王悦和荀灌在战争结束之后,立刻被自家大人给控制住了,强行带走,关进了家族祠堂反省作检讨。
清河跟着嵇侍中跑了一夜,四处游说,下半夜一直举着白虎幡,胳膊都酸疼的失去知觉,她累极了,倒头睡死过去。
唯有刘曜精神最足,他甚至有闲工夫把脸洗干净了,换下沾满鲜血的衣服,穿上新衣,等待见到心中的女神。
终于,她来了,她来了,她踏着晨曦进来了!
刘曜激动的过去迎接,羊献容却连连后退,经历了被司马冏调戏,她对男人的触碰心怀恐惧。
刘曜尴尬的收回步伐,一双长臂无法安放,“我……你别误会……我不是司马冏这种王八蛋……我不想……不,不是不想,是……”

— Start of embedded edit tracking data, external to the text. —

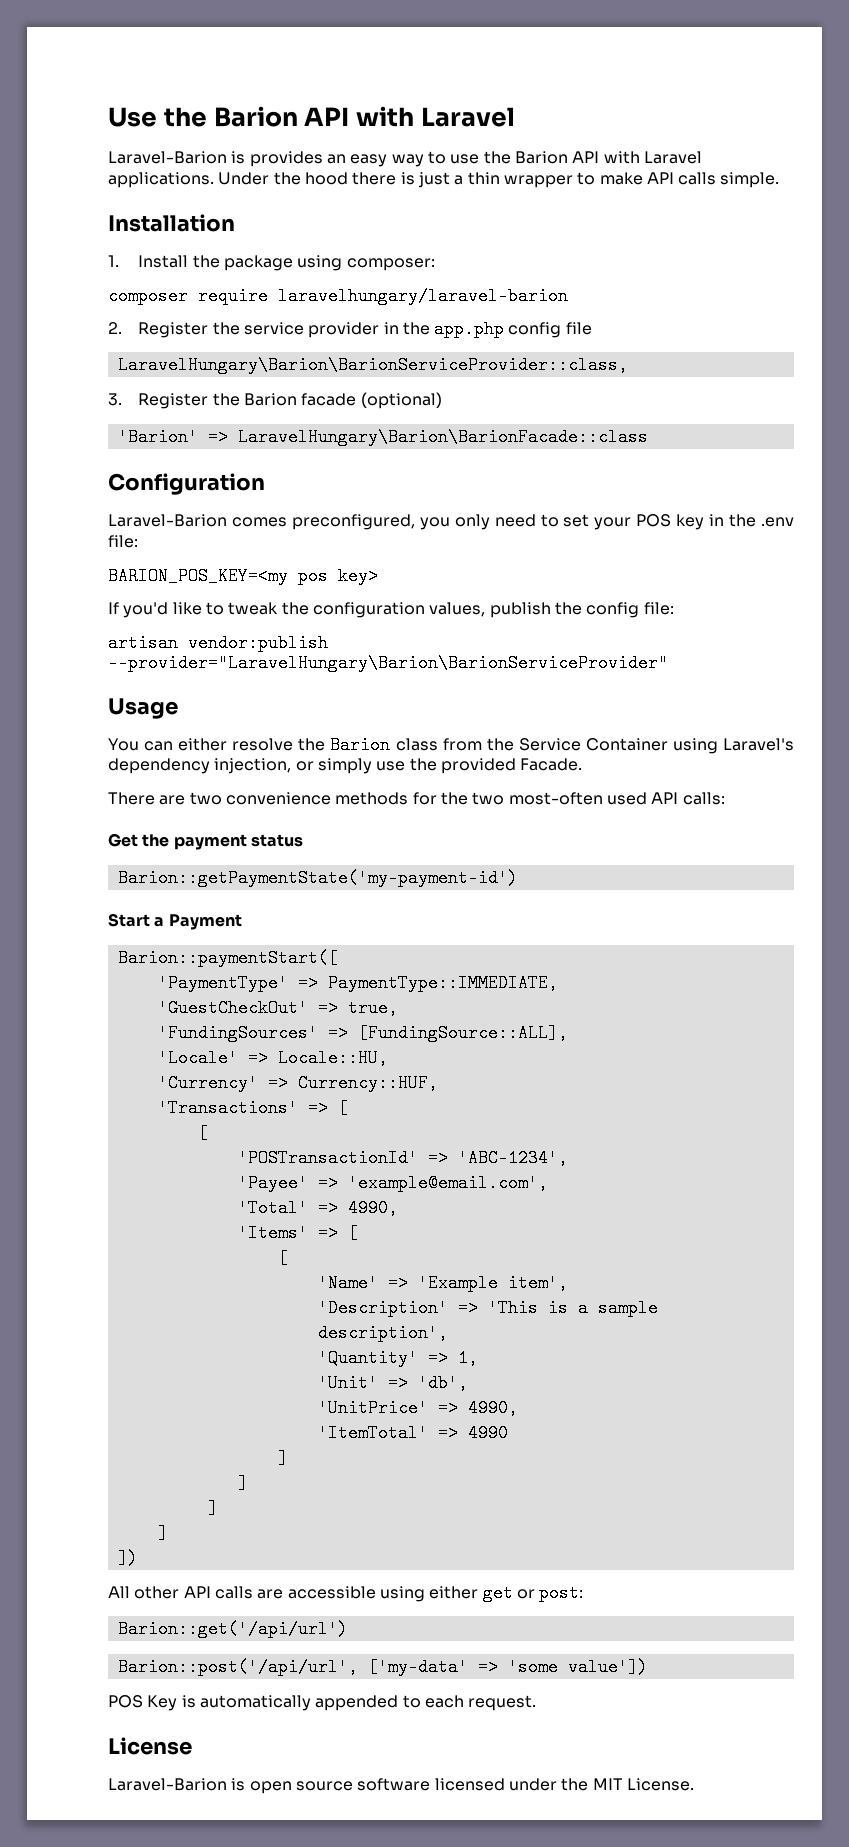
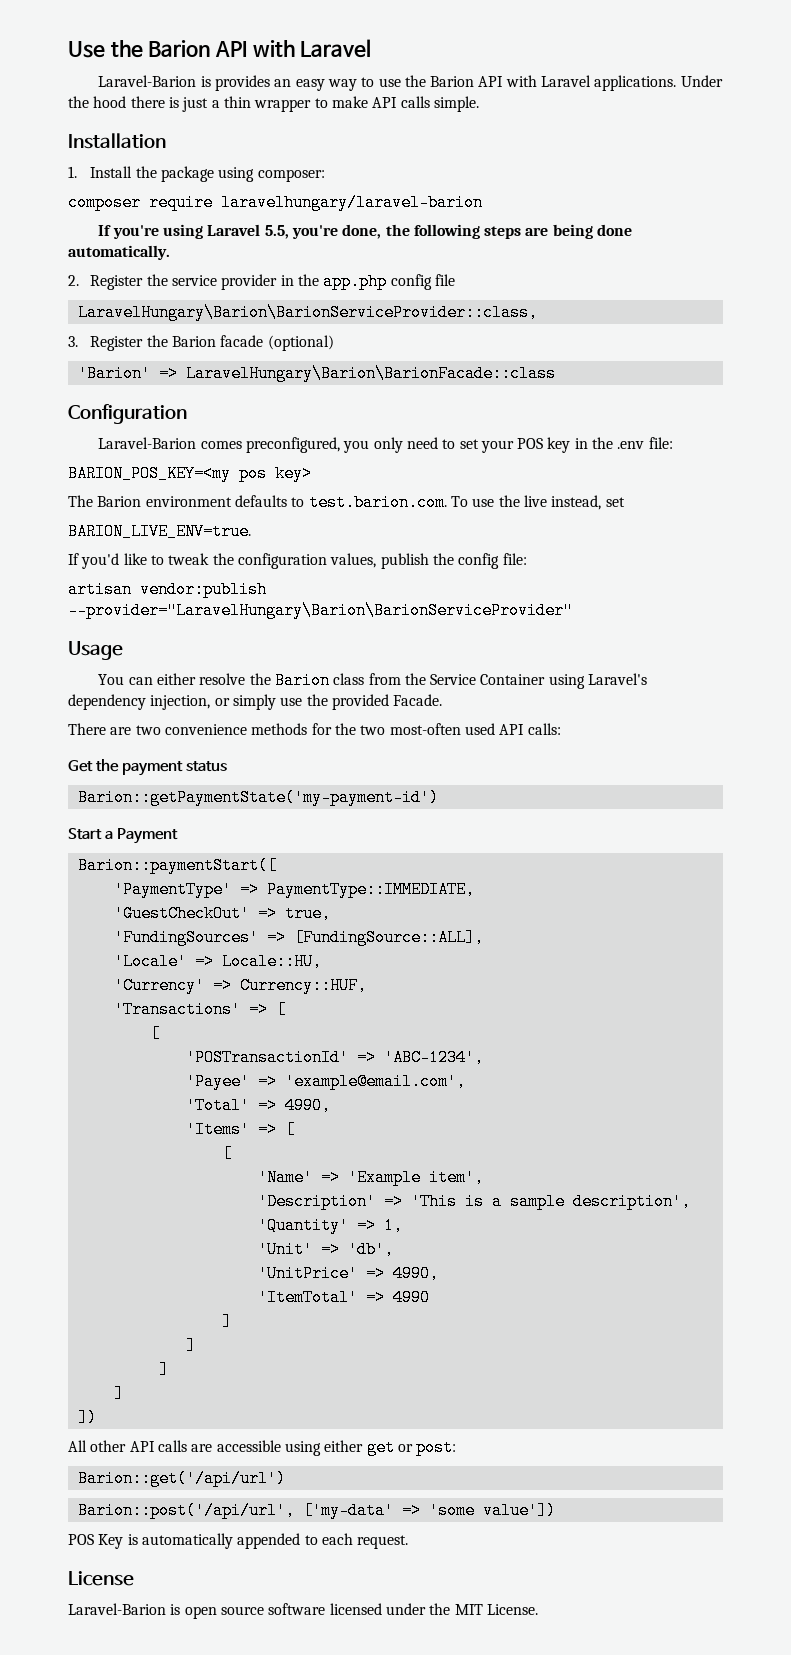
(568, 296) none -> [98,224,633,239] [68,245,170,260] // If you're using Laravel 5.5, you're done, the following steps are being done automatically.
(378, 576) none -> [68,494,625,511] [68,523,251,540] // The Barion environment defaults to test.barion.com. To use the live instead, set // BARION_LIVE_ENV=true.

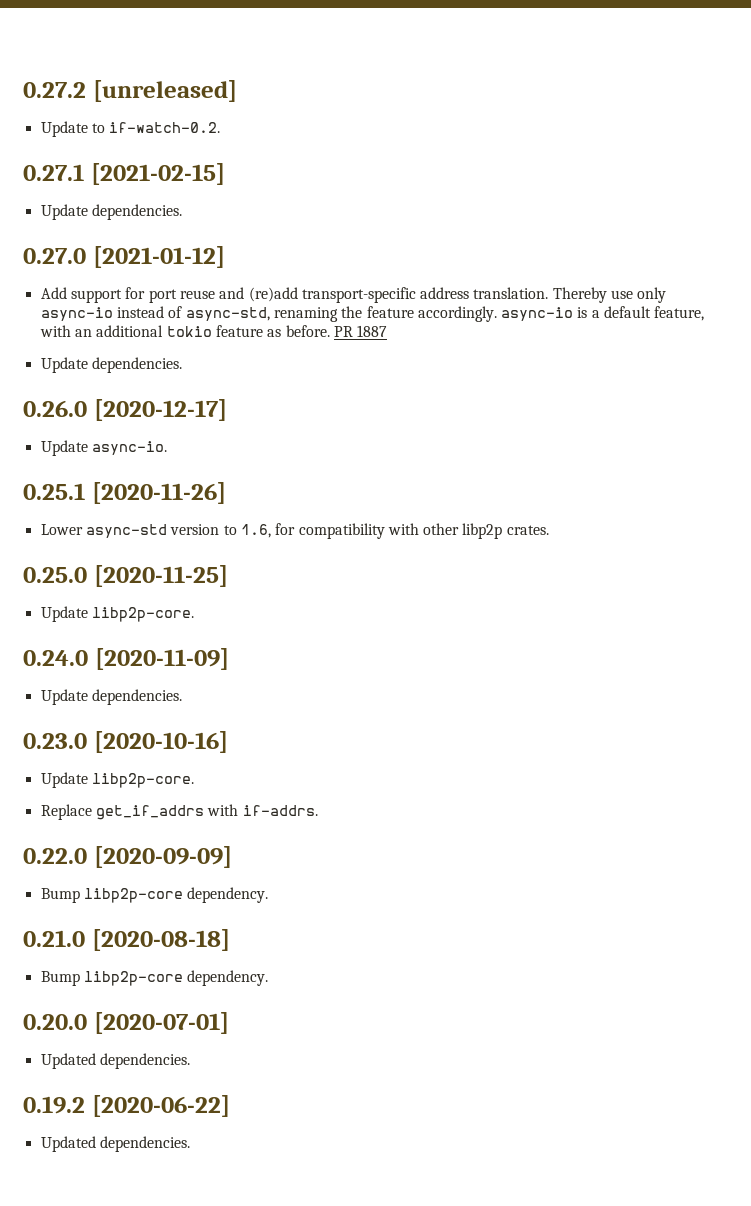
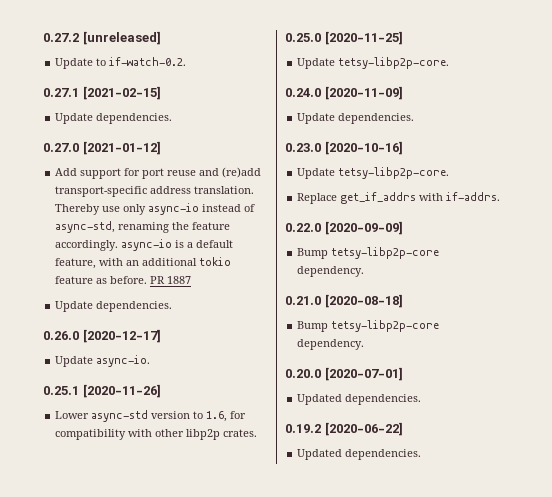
[91,607,194,622] libp2p-core. -> [338,57,450,69] tetsy-libp2p-core.
[91,773,194,788] libp2p-core. -> [338,167,450,179] tetsy-libp2p-core.
[83,888,183,903] libp2p-core -> [331,247,440,259] tetsy-libp2p-core
[83,971,183,986] libp2p-core -> [331,320,440,332] tetsy-libp2p-core

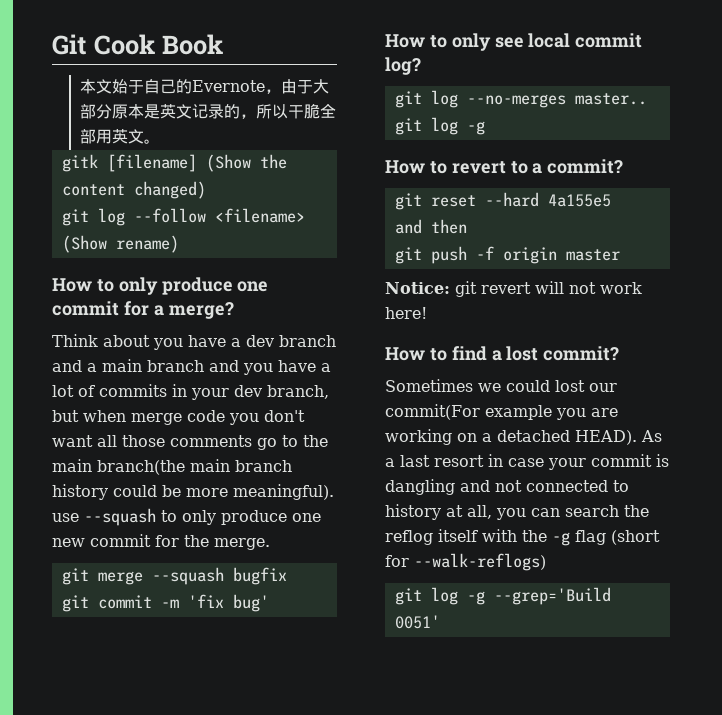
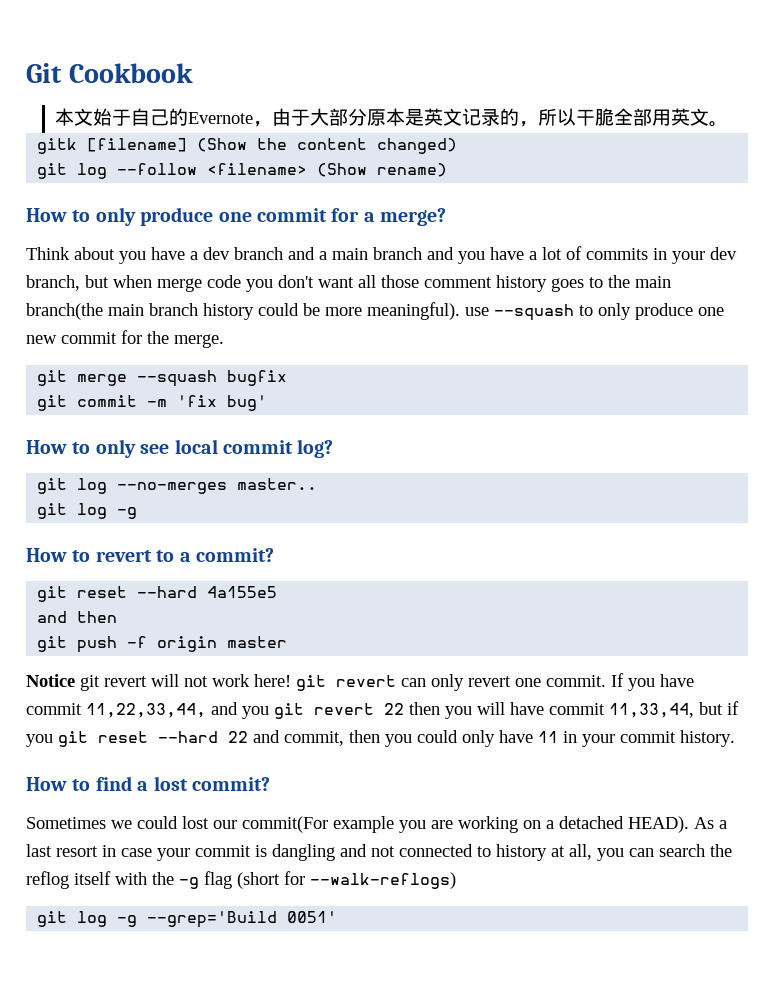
[93,34,223,55] Cook Book -> [68,63,193,83] Cookbook
[170,435,277,450] comments go -> [424,275,584,292] comment history goes
[385,282,450,294] Notice: -> [26,674,75,687] Notice
(427, 313) none -> [296,673,694,691] [26,701,739,719] [26,730,735,747] git revert can only revert one commit. If you have commit 11,22,33,44, and you git revert 22 then you will have commit 11,33,44, but if you git reset --hard 22 and commit, then you could only have 11 in your commit history.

刘曜抓耳挠腮,干脆直奔主题,“我约你来见,是因有重要情报告诉你,好让你们有所准备。最近成都王司马颖一直写信给诸王,要一起起兵勤王,诛杀逆贼司马冏,已经有军队在成都王的藩地邺城集结了,估计开春就要打到洛阳。”
羊献容一听“司马冏”这个名字,双手就紧张的交叉在腰间,“司马冏已死,成都王师出无名,必定会退兵。长沙王司马乂以命相拼,挽救了皇室,我们还是相信长沙王的。”
刘曜说道:“论理司马冏死了,成都王就应该退兵。不过,成都王野心勃勃,万一他挑长沙王的刺,罗织罪名,改为讨伐长沙王的话,勤王军队还是会打到洛阳。”
羊献容紧张了一夜,此时累极了,精神上开始松懈,却听到这个坏消息,将昨晚险胜的喜悦立刻浇灭了,一时支撑不住,要摔倒在地。
刘曜不顾羊献容的紧张,连忙跑过去扶她。
羊献容瘫坐在刘曜怀中,两人肌肤相亲,一时怔住了。